Election Reform Negligence
This article is from the archive of The New York Sun before the launch of its new website in 2022. The Sun has neither altered nor updated such articles but will seek to correct any errors, mis-categorizations or other problems introduced during transfer.

New York is criminally negligent on the issue of election reform. At least that’s what the Justice Department says, after suing New York for being the worst state in the nation when it has come to adopting the federally mandated Help America Vote legislation.
Last week, the New York State Board of Elections, charged with responding to the federal lawsuit, missed its first – self-imposed – deadline to getting election reform back on track in the Empire State. It is a comedy of errors so typical of state government that we’ve become numb to it.
But there may be a benefit to the newest example of incompetence – acknowledgment the New York political establishment cannot reform itself. Sure, the legislature may make a few cautious gestures when the electorate is angry, but in general they’ll get away with as little as possible.
Which is why this year, with virtually all the statewide offices being abdicated at the same time, the time is right for some spring political housecleaning in New York State. In New York City, Mayor Bloomberg has an opportunity to use his current wealth of political capital by making election reform a marquee accomplishment of his administration.
Some people get nervous around the word reform out of concern that it can cloak unwise initiatives under the glow of a good government label. So let’s clarify our terms: election reform is any measure which would open the political process, level the playing field, and increase accountability for elected officials. It’s about ensuring fair and competitive elections. Sure, it’s a little Mr. Smith Goes to Washington – but what’s wrong with that?
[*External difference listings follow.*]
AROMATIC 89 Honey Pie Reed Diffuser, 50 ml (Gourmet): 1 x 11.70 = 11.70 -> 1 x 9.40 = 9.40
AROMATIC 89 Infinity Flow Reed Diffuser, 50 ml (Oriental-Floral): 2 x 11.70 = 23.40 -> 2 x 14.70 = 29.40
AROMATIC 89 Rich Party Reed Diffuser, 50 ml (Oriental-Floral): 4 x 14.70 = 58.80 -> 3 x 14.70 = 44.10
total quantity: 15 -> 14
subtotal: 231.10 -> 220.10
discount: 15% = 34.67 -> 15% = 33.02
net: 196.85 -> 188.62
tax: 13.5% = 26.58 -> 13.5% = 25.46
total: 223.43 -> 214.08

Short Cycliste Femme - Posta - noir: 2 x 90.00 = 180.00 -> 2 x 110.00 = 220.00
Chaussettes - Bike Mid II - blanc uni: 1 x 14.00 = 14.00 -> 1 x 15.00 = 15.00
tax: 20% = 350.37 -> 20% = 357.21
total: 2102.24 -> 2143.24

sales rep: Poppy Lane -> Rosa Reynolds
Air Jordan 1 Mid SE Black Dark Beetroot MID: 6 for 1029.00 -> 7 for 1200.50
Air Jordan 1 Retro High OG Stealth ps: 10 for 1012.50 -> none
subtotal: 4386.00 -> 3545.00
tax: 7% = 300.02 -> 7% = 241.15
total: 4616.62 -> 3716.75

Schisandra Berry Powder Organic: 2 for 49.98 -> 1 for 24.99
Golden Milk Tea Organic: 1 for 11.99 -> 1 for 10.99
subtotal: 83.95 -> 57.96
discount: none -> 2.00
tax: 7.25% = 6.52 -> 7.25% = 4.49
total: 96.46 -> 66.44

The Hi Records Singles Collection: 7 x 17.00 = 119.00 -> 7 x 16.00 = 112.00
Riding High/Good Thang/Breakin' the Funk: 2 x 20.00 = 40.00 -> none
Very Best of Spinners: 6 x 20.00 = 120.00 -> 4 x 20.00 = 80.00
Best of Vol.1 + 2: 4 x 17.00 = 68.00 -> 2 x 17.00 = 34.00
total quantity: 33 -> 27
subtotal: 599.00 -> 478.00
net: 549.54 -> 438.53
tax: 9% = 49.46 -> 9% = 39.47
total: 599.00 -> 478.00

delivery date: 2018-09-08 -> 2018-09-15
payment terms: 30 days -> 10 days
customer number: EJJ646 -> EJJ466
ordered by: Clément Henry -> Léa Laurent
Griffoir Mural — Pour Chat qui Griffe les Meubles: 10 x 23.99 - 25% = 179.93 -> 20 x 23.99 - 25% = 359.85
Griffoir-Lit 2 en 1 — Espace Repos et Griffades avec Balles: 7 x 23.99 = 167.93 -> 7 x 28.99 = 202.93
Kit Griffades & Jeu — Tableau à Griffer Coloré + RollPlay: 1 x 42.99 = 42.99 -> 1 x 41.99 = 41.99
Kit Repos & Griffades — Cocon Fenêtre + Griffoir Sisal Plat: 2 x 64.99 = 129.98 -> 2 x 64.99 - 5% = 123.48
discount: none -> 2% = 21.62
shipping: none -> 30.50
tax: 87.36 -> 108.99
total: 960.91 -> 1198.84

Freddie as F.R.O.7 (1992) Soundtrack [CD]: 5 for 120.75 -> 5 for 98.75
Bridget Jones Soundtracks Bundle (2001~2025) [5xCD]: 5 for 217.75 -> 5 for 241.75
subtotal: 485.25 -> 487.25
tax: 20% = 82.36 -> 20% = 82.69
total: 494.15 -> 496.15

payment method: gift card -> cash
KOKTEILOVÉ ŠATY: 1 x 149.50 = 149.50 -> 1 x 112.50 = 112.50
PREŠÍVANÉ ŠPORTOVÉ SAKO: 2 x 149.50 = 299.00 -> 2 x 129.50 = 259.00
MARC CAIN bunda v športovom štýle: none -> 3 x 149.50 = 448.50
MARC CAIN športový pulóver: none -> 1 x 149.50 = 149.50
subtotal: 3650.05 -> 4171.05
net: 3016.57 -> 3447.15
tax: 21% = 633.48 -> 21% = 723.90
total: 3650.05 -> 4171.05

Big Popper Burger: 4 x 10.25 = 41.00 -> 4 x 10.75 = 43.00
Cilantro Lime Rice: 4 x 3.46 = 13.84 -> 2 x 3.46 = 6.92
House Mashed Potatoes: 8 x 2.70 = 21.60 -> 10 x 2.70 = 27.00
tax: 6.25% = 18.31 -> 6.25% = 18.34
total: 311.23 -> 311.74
The good news is that there is already a growing consensus among this year’s gubernatorial candidates in support of perhaps the most ambitious and far-reaching election rules battle in the nation – redistricting reform.
All the major candidates for governor to date – Eliot Spitzer, Thomas Suozzi, William Weld and John Faso all say they support some form of redistricting reform. “That’s a huge step forward,” comments Dick Dadey, the executive director of Citizens Union, a group on whose board I sit and that is hosting a symposium on redistricting in conjunction with Baruch School of Public Affairs this coming Friday.
Other good ideas are emerging from the early policy debates in the governor’s race. Mr. Weld has advocated convening a new state constitutional convention to bring the ballot referendum process to New York, redistricting reform through a nonpartisan redistricting commission, and term limits for politicians and party leaders in the legislature.
His opponent in the Republican Primary, John Faso, shares many of the same goals, especially term limits and redistricting – although he has reservations about non-partisan redistricting commissions. “I served on the Legislative Redistricting Task Force in the late 1980s and the early 1990s in the State Assembly,” Mr. Faso said, “It is highly unlikely that left to their own devices the legislature will do the right thing.” Instead, Mr. Faso supports a legal and statutory approach to redistricting reform backed by a strong executive who would veto gerrymandered districts passed by the legislature.
While the devil may be in the details, the larger point is that the tide its turning against the rigged system that has resulted in a 98.5% re-election rate to what has been called “the most dysfunctional state legislature in the country.”
In New York City, continued legal wrangling over corruption in the Brooklyn Democratic machine has created another opportunity. The party boss controlled nominating convention process for State Supreme Court Judges was declared un-constitutional. Mayor Bloomberg’s solution has been to advocate for the non-partisan screening panels to push merit selection of judges.
But maybe it’s time to the mayor to think bigger. The issue of judicial selection makes the partisan process seem all the more absurd. After all, judges’ essential responsibility is to enforce equal justice under law. A nonpartisan election process could be the key – following the nonpartisan election system in currently in place to fill open city council seats.
It is a step that would make sense for Mayor Bloomberg. The mayor’s broad popularity in his second term is sealed by the sense that he stands for good government and managerial competence. These are unquestionably positive associations, but they fall short of a sharply defined profile that translates to a specific political legacy. The mayor could sharpen the edge of his good-government legacy by making new run at citywide election reform.
The mayor feels understandably burned by the failure of his courageous effort to bring non-artisan elections to New York through Charter Revision in 2003.But he should feel more burned by the fact that this reform promised in his first campaign was set up to fail by aides who encouraged it be put forward in an off-year election when only city council races were on the ballot – inspiring just 13% turnout dominated by Democrats. The results have been used to discourage future efforts.
But armed with his renewed political capital – and buoyed by the fact that there has been a 300% increase in the number of non-affiliated voters in NYC since 1994 – the mayor should consider building a case for comprehensive local political reform, including either nonpartisan elections or open primaries from the ground up instead of the top down. He might find that the political winds have shifted in his favor.
In both the case of local and statewide election reform, there needs to be organized pressure from the public and an attempt to frame the debate in favor of a bipartisan package of best-practice political reforms.